Kâinatın işlerinin idare edilmesi
türünden olan var etmek, yok etmek, yaratmak, öldürmek, bir hayır elde etmek
yahut bir kötülüğü defetmek ya da bunların dışında rububiyetin ihtiva ettiği
manalardan herhangi bir hususta Allah ile birlikte tasarruf sahibi bir kimsenin
varlığına; ya da gaybı bilmek, azamet, kibriyâ ve buna benzer O'nun isim ve
sıfatlarının gereği olan hususların herhangi birisinde O'nunla çekişebilecek bir
kimsenin var olduğuna itikad etmektir.
Yüce Allah şöyle buyurmaktadır:
"Allah insanlara herhangi bir rahmeti
açacak olursa, onu tutacak olmaz. Tuttuğunu da O'ndan başka salıverecek olmaz. O
emrinde galibtir. Her işinde hikmeti sonsuz olandır. Ey insanlar! Allah'ın
üzerinizdeki nimetini hatırlayın. Gökten ve yerden size Allah'tan başka rızık
veren herhangi bir yaratıcımı var?" (Fatır,
35/2-3) ve devamı âyetler.
"Allah sana bir sıkıntı dokundurursa
onu, O'ndan başka hiçbir kimse gideremez. Sana bir hayır dilerse O'nun lutfunu
geri çevirecek hiçbir kimse yoktur..." (Yunus,
10/107);
"De ki: 'Bana haber verin. Allah'tan
başka şu ibadet ettikleriniz eğer Allah bana bir zarar vermek dilerse, onlar
O'nun zararını giderecekler mi? Veya bana bir rahmet dilerse, onlar o rahmetini
tutabilirler mi?' De ki: 'Bana Allah yeter. Tevekkül edecekler yalnız O'na
güvenip, dayanır.' " (ez-Zümer,
39/38)
"Gaybın
anahtarları O'nun yanındadır. O'ndan başkası bunları kimse bilmez..."
(el-En'am, 6/59);
"De ki:
'Göklerde ve yerde gaybı Allah'tan başka kimse bilemez..." (en-Neml, 27/65);
"O'nun ilminden
kendisinin dilediğinden başka hiçbir şeyi kavrayamazlar." (el-Bakara, 2/255)

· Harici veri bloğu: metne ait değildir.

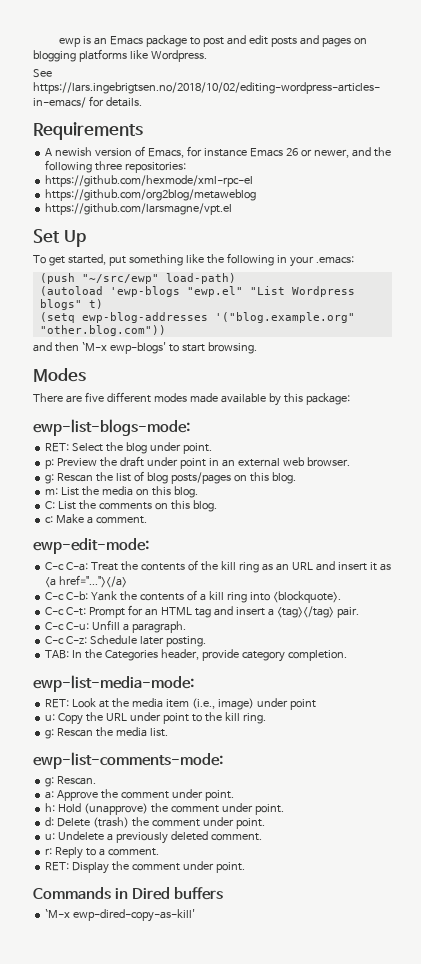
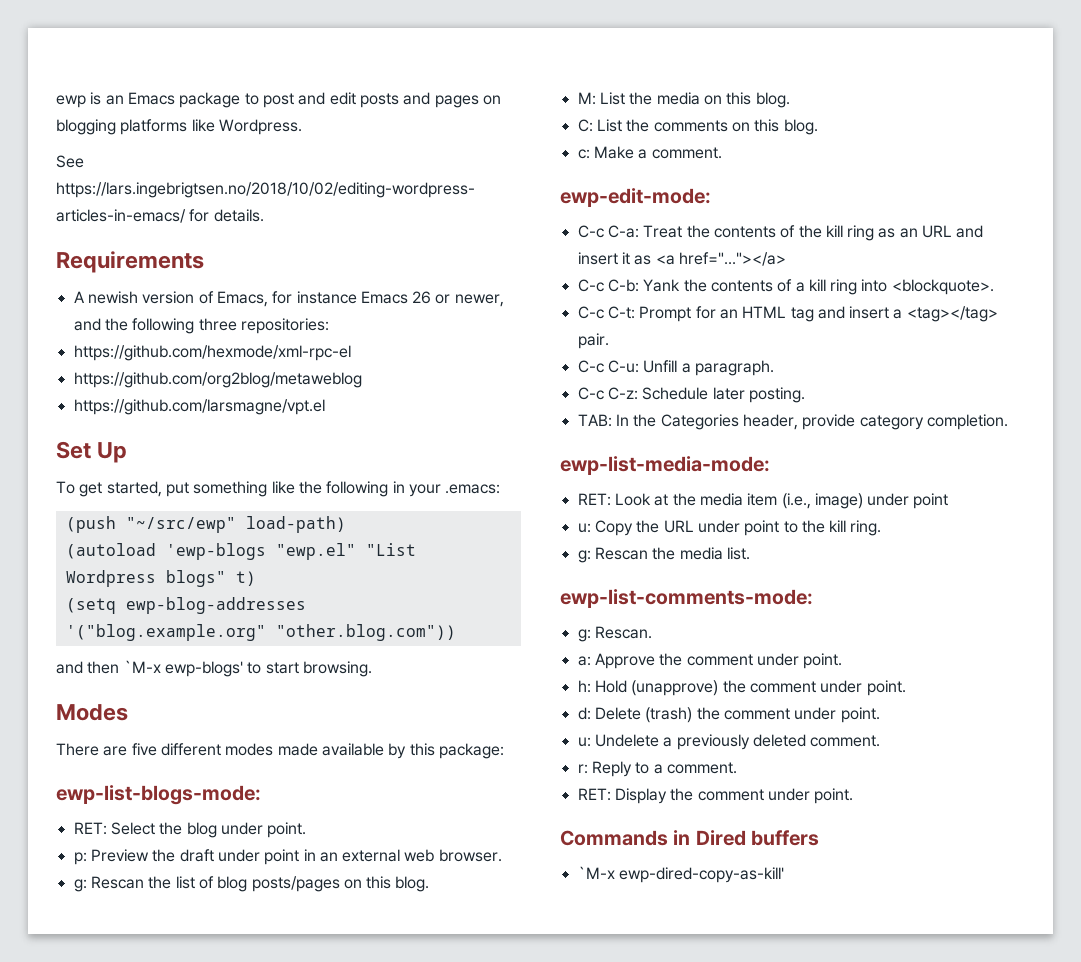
[45,488,59,495] m: -> [577,92,596,105] M:

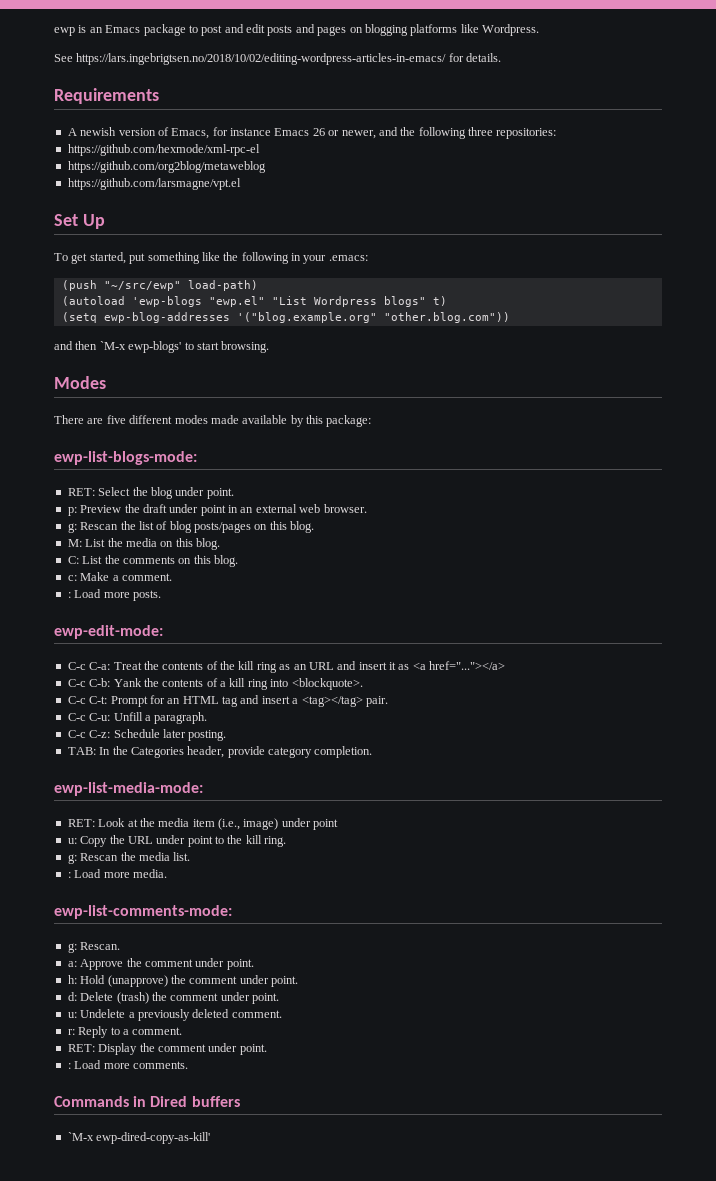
(722, 153) none -> [67,589,161,601] // : Load more posts.
(750, 553) none -> [67,869,167,878] // : Load more media.
(854, 796) none -> [67,1060,188,1069] // : Load more comments.

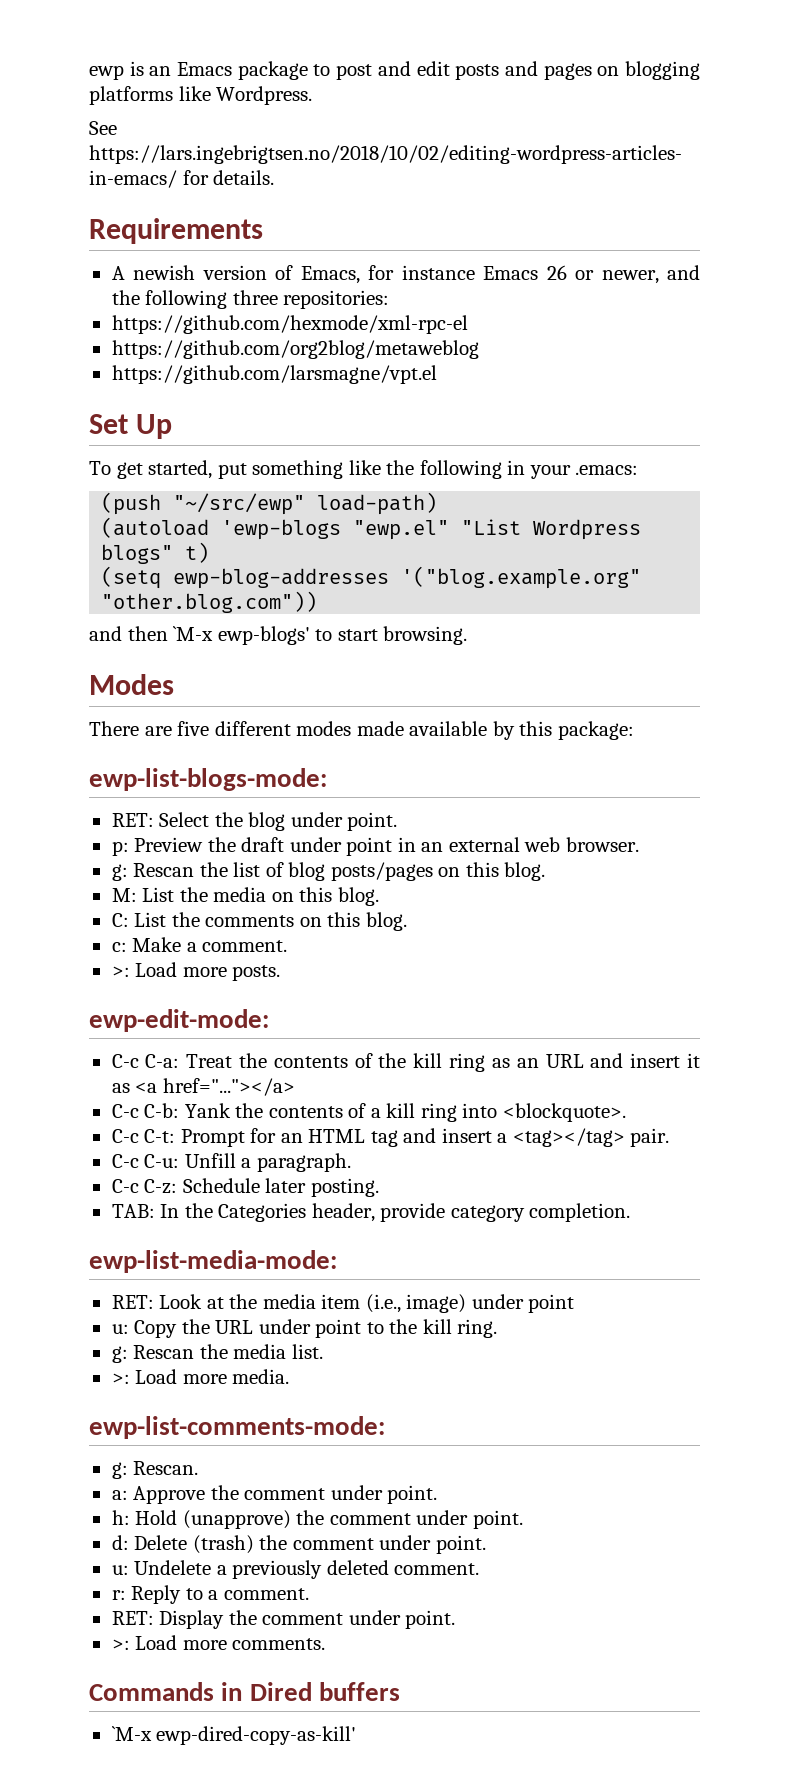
[67,592,71,598] : -> [111,966,130,977] >:
[67,872,71,878] : -> [111,1373,130,1384] >:
[67,1063,71,1069] : -> [111,1639,130,1650] >:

Peygamber Sallallahu aleyhi vesellem de
şöyle buyurmaktadır:
"Yüce Allah buyuruyor ki: Azamet elbisem, büyüklük örtümdür. Her kim
benimle bunlardan birisi hakkında çekişmeye kalkışırsa, ben de onu ateşime
koyarım."
Bu hadis Sahih(-i Müslim)'de yer
almaktadır.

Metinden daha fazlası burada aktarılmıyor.